Sydney, Australia: Cannabis is often administered as an analgesic agent by chronic pain patients, many of whom report that it augments the pain-relieving properties of opiods, according to data published online ahead of print in the journal Drug and Alcohol Dependence.
An international team of investigators from Australia and England assessed the use of cannabis among a cohort of 1514 Australians who had been prescribed pharmaceutical opioids for chronic non-cancer pain.
Researchers reported that one in six (16 percent) of the patients surveyed acknowledged having used cannabis for pain relief. An additional 25 percent of respondents admitted that they would be willing to use cannabis for pain relief, but that they lacked access to the plant.
Among those using cannabis for pain, the average pain relief they reported they obtained from using cannabis adjunctively with their prescription medicines was 70 percent (where 100% meant complete pain relief). In contrast, the average reported pain relief they reported receiving from their prescription pain medications alone was only 50 percent.
"[The] findings here suggest that from a service user perspective, there is a significant sub-population of people living with CNCP (chronic non-cancer pain) who see cannabis as a helpful adjunct to pain relief," authors concluded. "Cannabis use for pain relief purposes appears common among people living with chronic non-cancer pain, and users report greater pain relief in combination with opioids than when opioids are used alone."
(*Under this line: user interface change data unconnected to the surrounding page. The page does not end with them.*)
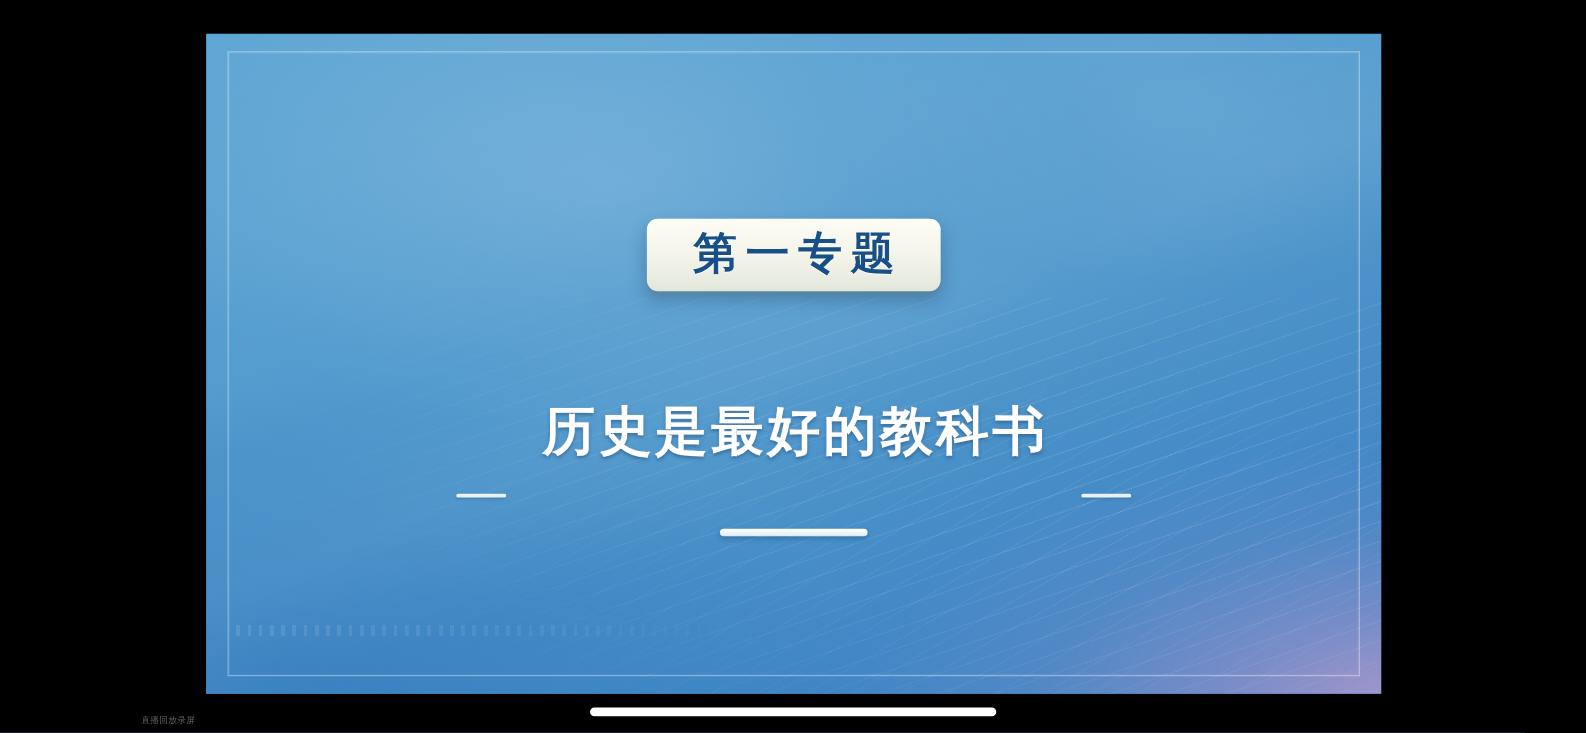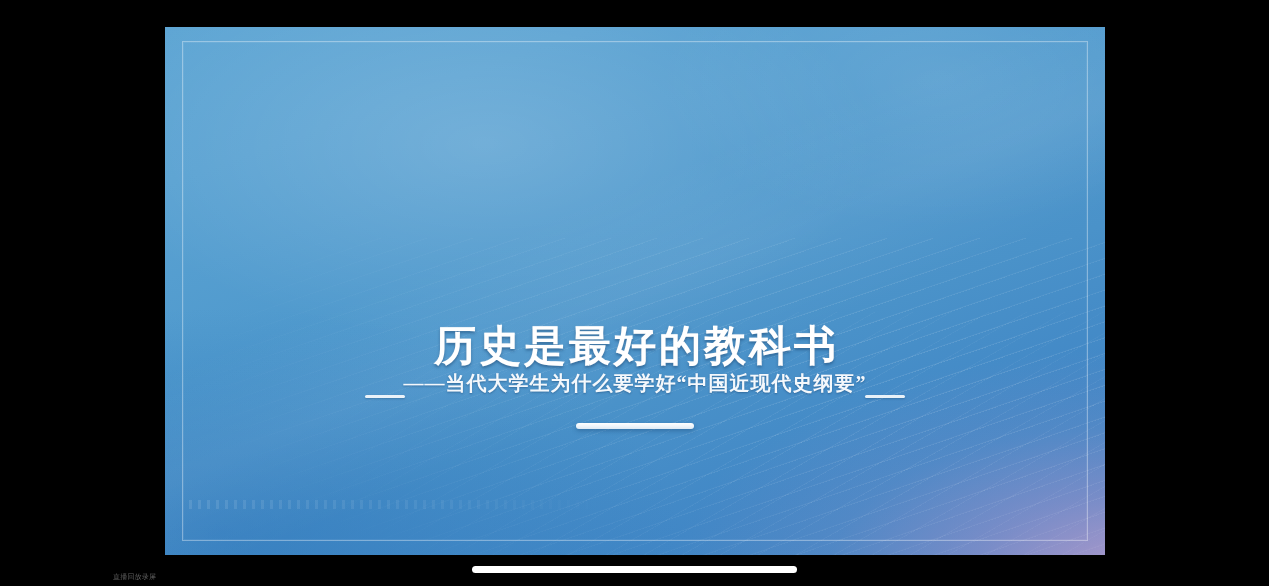--- a/index.html
+++ b/index.html
@@ -303,28 +303,30 @@
     <div class="slide-bg-bloom"></div>
     <div class="slide-bg-waves"></div>
     <div class="slide-bg-waves2"></div>
     <div class="slide-bg-sheen"></div>
 
     <div class="slide-inner-border"></div>
     <div class="slide-microtext"></div>
 
     <div class="slide-content">
 
+      <div class="topic-badge">
+        <div class="topic-badge-text">第一专题</div>
+      </div>
 
       <div class="title-row">
         <span class="title-dash"></span>
         <h1 class="main-title">历史是最好的教科书</h1>
         <span class="title-dash"></span>
       </div>
 
-      <div class="subtitle">——当代大学生为什么要学好“中国近现代史纲要”</div>
 
       <div class="title-rule"></div>
 
     </div>
   </div>
 
   <div class="watermark">直播回放录屏</div>
 
   <div class="home-indicator"></div>
 

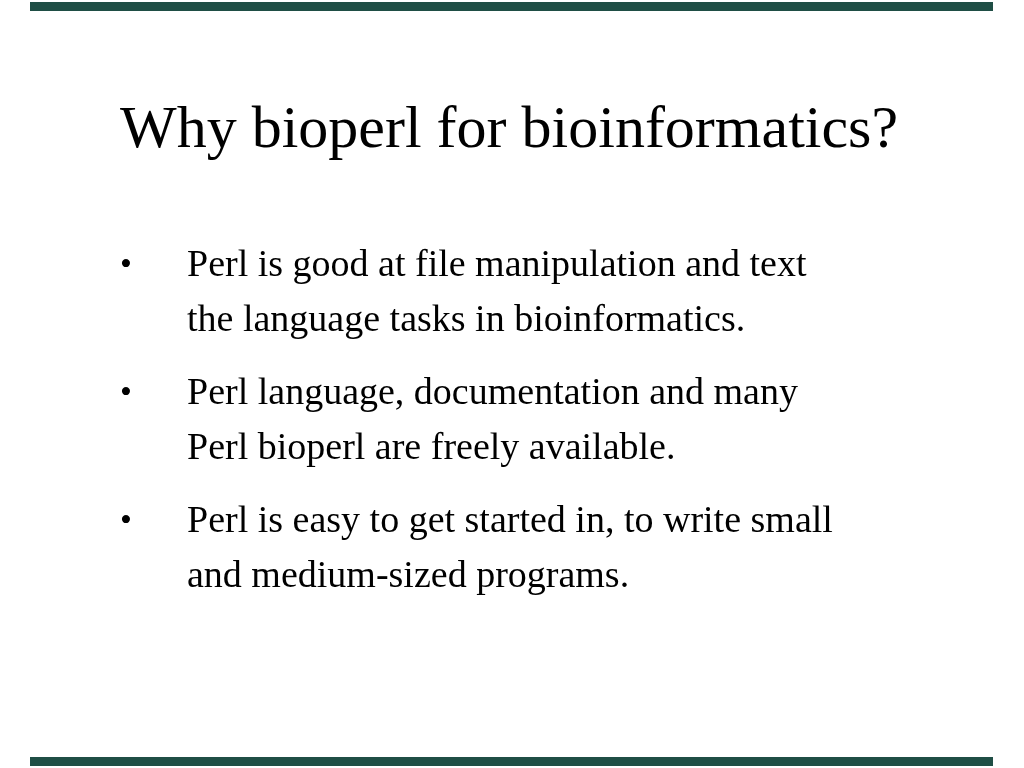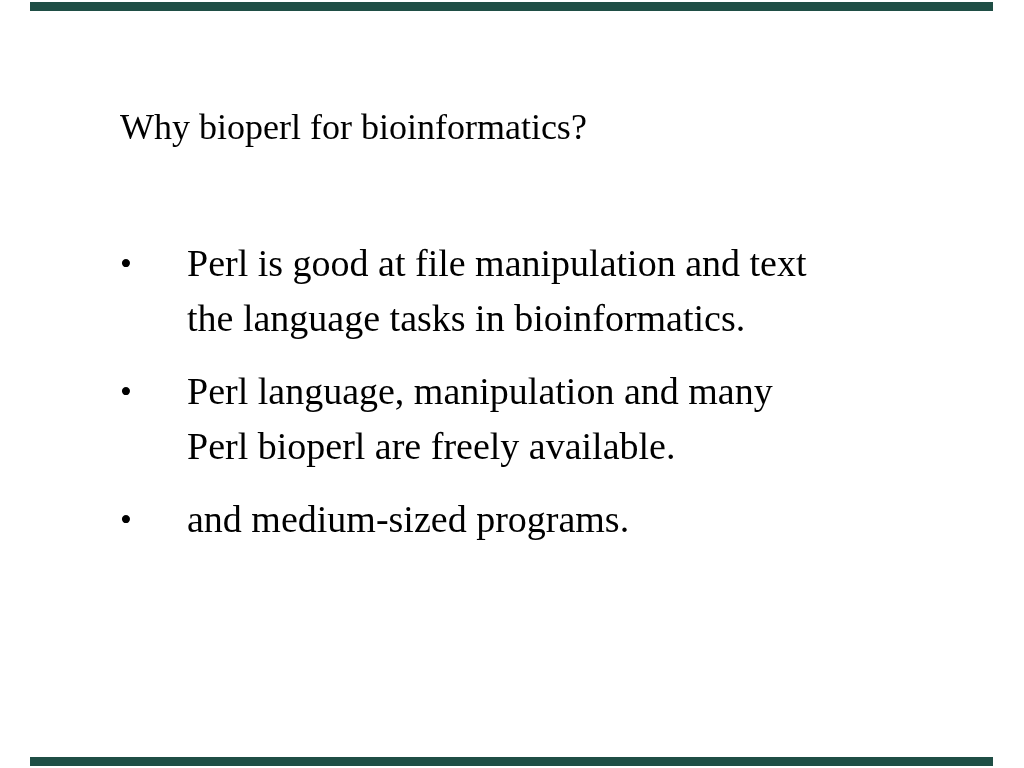--- a/index.html
+++ b/index.html
@@ -24,21 +24,21 @@
     background: #1F4E45; 
   }
   .accent-bar.top { top: 2px; }
   .accent-bar.bottom { bottom: 2px; }
 
   .slide-title {
     position: absolute;
     left: 120px;
     top: 96px;
     margin: 0;
-    font-size: 36px;
+    font-size: 60px;
     font-weight: 400;
     line-height: 62px;
     letter-spacing: 0px;
     white-space: nowrap;
   }
 
   .bullet-list {
     position: absolute;
     left: 120px;
     top: 236px;
@@ -81,28 +81,29 @@
       <span class="bullet-marker">•</span>
       <span class="bullet-text">
         <span class="bullet-line">Perl is good at file manipulation and text</span>
         <span class="bullet-line">the language tasks in bioinformatics.</span>
       </span>
     </div>
 
     <div class="bullet-item">
       <span class="bullet-marker">•</span>
       <span class="bullet-text">
-        <span class="bullet-line">Perl language, manipulation and many</span>
+        <span class="bullet-line">Perl language, documentation and many</span>
         <span class="bullet-line">Perl bioperl are freely available.</span>
       </span>
     </div>
 
     <div class="bullet-item">
       <span class="bullet-marker">•</span>
       <span class="bullet-text">
+        <span class="bullet-line">Perl is easy to get started in, to write small</span>
         <span class="bullet-line">and medium-sized programs.</span>
       </span>
     </div>
 
   </div>
 
   <div class="accent-bar bottom" style="background: rgb(31, 78, 69);"></div>
 
 </div>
The Australian survey findings are similar to those reported in a 2011 clinical trial documenting that cannabis administration significantly augments the analgesic effects of opiates in patients with chronic pain.
Separate data published last year indicates that greater acceptance of cannabis as an analgesic agent may result in fewer opiate-related overdose deaths. Writing in JAMA Internal Medicine, investigators reported that the enactment of statewide medicinal marijuana laws is associated with year-to-year declines in opioid overdose mortality rates. Specifically, overdose deaths from opioids decreased by an average of 20 percent one year post-implementation, 25 percent by two years, and up to 33 percent by years five and six.
For more information, please contact Paul Armentano, NORML Deputy Director, at: firstname.lastname@example.org. Full text of the study, "Experience of adjunctive cannabis use for chronic non-cancer pain: Findings from the Pain and Opioids IN Treatment (POINT) study," appears online in Drug and Alcohol Dependence.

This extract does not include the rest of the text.